60 Pages Posted: 30 Jul 2011  

Muriel Morisey

Temple University - James E. Beasley School of Law

Date Written: July 29, 2011


Congress has traditionally enjoyed wide latitude in deciding whether and to what extent it bases decisions on policy-relevant knowledge or articulates the factual foundations for its actions. Until recently, even when evaluating statutes under close judicial scrutiny, the Supreme Court has tended to defer to Congress' special competence as the fact-finding branch of the federal government. Such deference recognizes the significant fact-finding value inherent in Congress' ability to conduct hearings and investigations, subpoena witnesses and documents, and assign to legislative committees and staff responsibility for detailed scrutiny of legislative proposals, their factual foundations and their suitability as responses to social policy concerns. It also recognizes that the variety of backgrounds and interests among legislators enables them to draw upon a wide knowledge of social and economic conditions. In addition, the tradition of judicial deference respects the democratically elected legislature as the primary source of statutory law.

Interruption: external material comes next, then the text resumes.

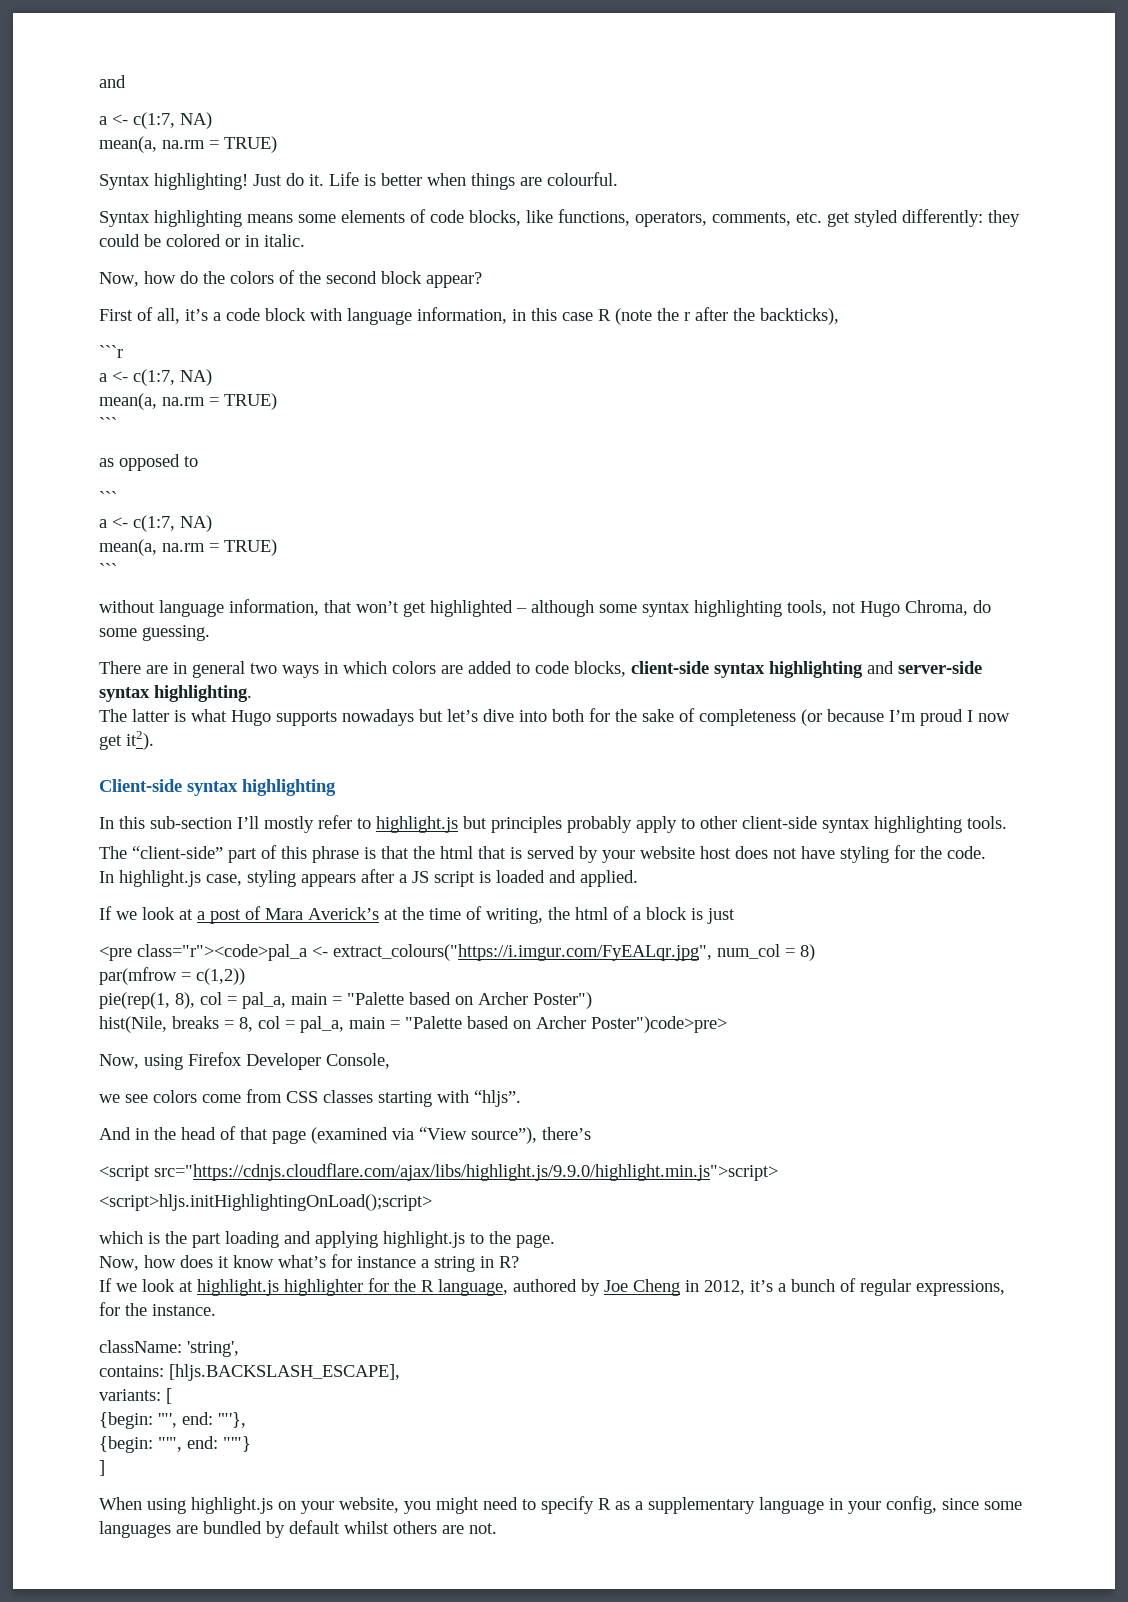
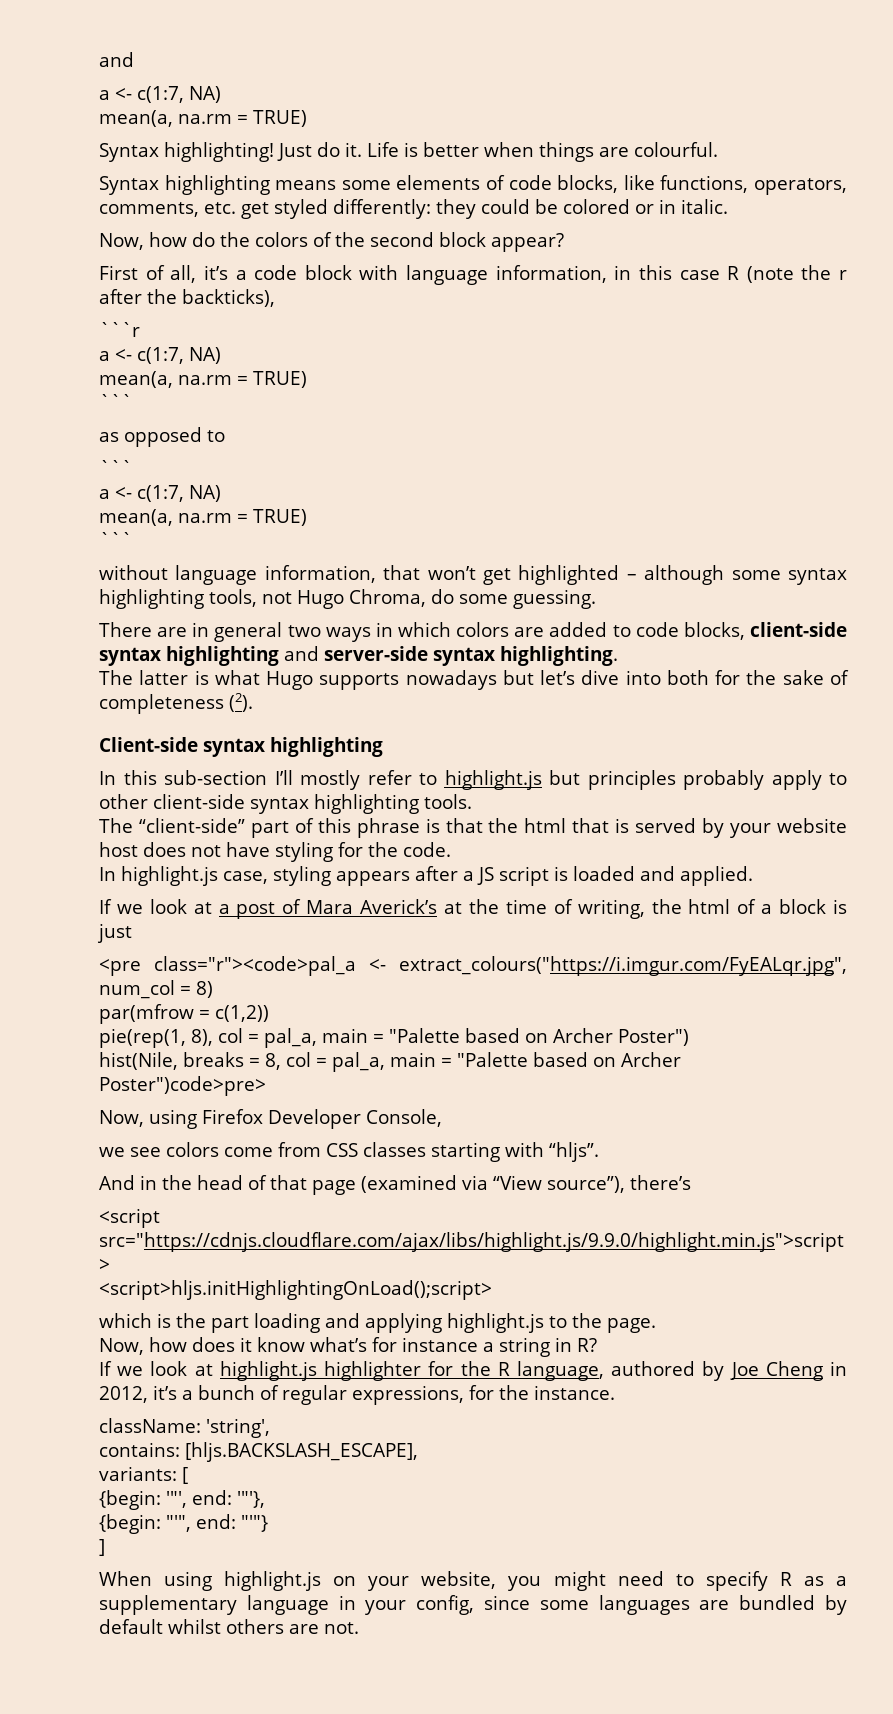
- The latter is what Hugo supports nowadays but let’s dive into both for the sake of completeness (or because I’m proud I now get it2).
+ The latter is what Hugo supports nowadays but let’s dive into both for the sake of completeness (2).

This article examines some contemporary aspects of the tradition of judicial deference to legislative fact-finding and offers three observations.

First, the Supreme Court's decisions in Adarand Constructors, Inc. v. Pena and United States v. Lopez reflect too little deference to the legislature's fact-finding role. Viewed in combination with the textualist approach to statutory interpretation the cases constitute a disturbing judicial challenge to Congress' position as the authoritative source of statutory law. They are also signs of a larger trend toward limiting the federal government and challenging the legitimacy of many of its actions, revealed to a great extent in revitalized judicial interest in the Tenth Amendment. Even Congress seeks to reduce the role of the federal government. A centerpiece of the welfare reform legislation, for example, is increasing use of "block grants" that give money for social programs to the states with far fewer federal constraints on how they may use the funds.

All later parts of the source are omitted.